* **Task prompt**: Needed from the entries below: every line that holds the word "composer".

* **Data for processing**:
--- --- ---
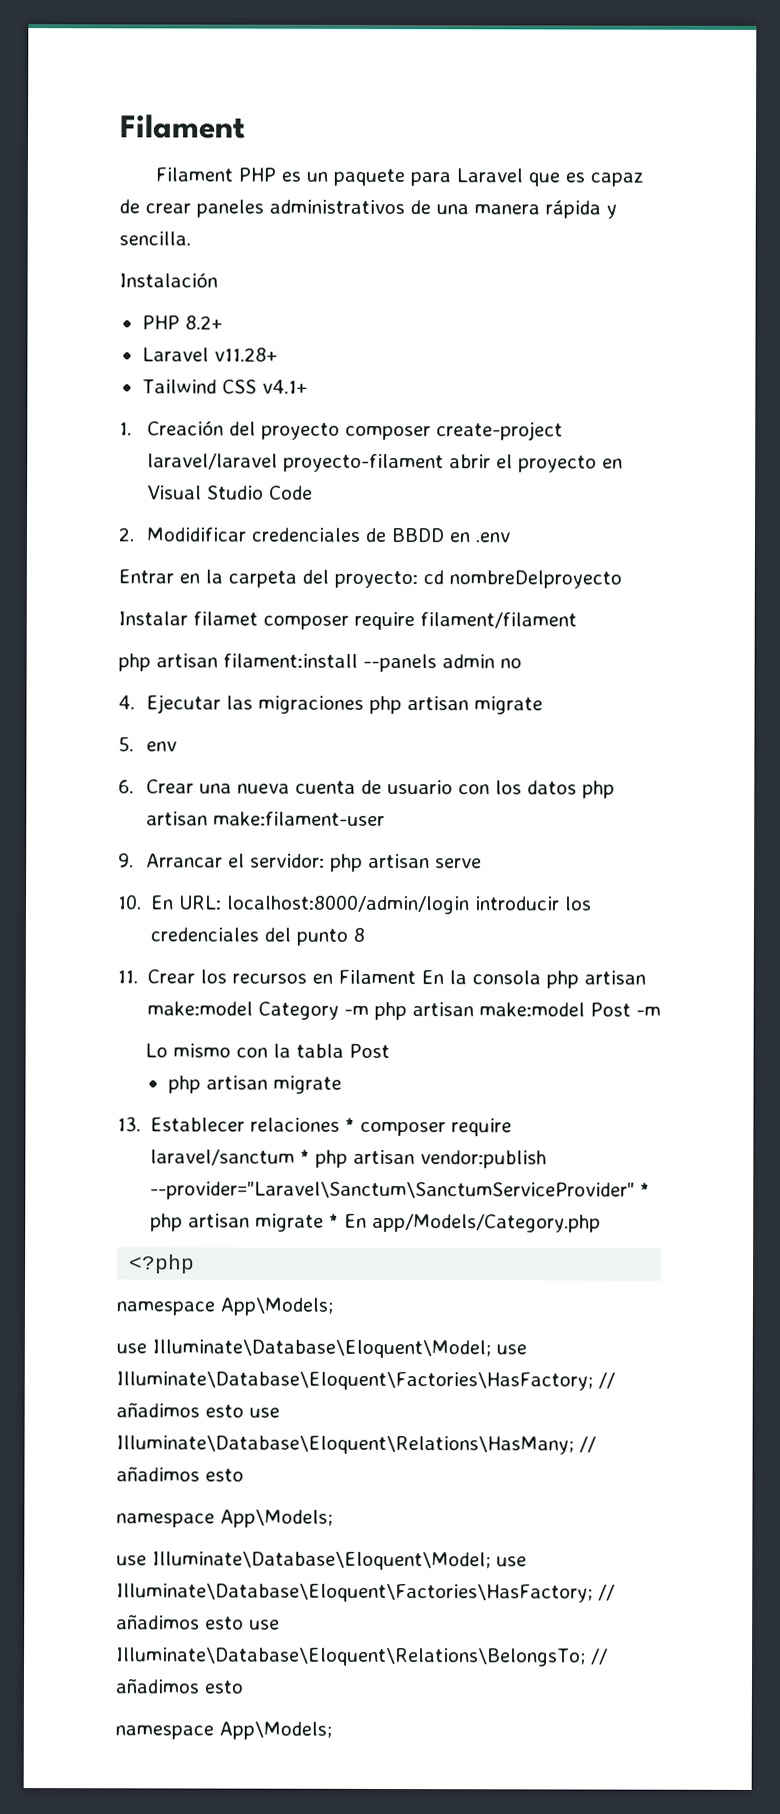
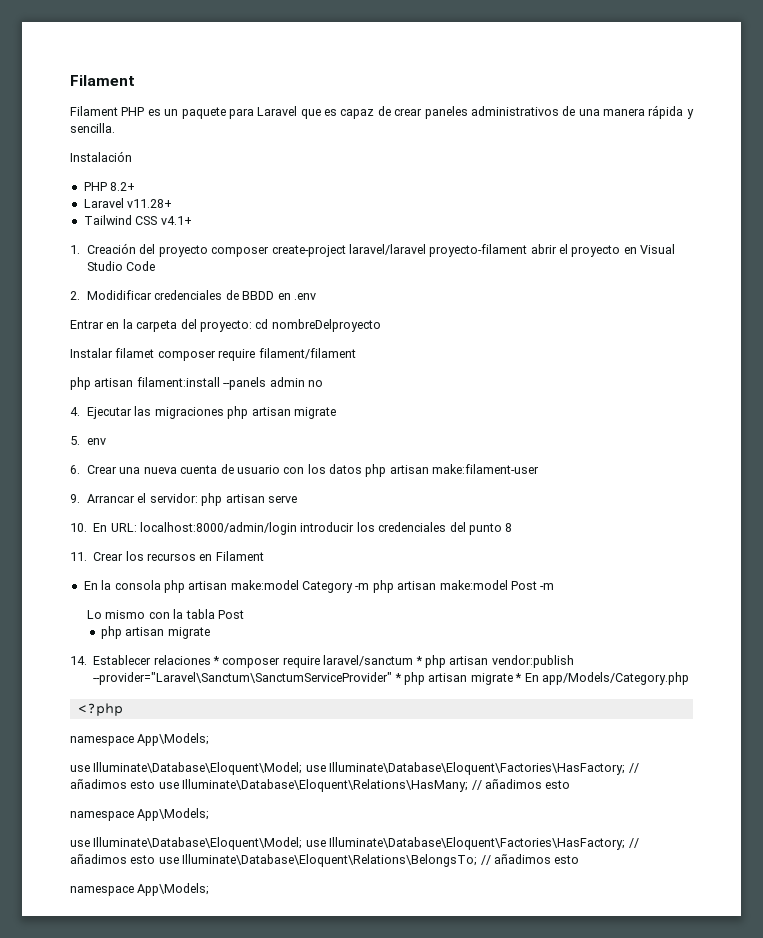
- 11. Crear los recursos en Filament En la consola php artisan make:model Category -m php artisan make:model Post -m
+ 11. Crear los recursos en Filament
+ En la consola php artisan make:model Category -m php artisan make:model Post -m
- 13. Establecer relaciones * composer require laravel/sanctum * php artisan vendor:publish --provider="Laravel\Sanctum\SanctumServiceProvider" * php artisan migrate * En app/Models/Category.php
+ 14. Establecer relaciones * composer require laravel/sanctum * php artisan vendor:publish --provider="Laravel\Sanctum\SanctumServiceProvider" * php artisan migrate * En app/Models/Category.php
--- --- ---
* **Expected output**:
- 13. Establecer relaciones * composer require laravel/sanctum * php artisan vendor:publish --provider="Laravel\Sanctum\SanctumServiceProvider" * php artisan migrate * En app/Models/Category.php
+ 14. Establecer relaciones * composer require laravel/sanctum * php artisan vendor:publish --provider="Laravel\Sanctum\SanctumServiceProvider" * php artisan migrate * En app/Models/Category.php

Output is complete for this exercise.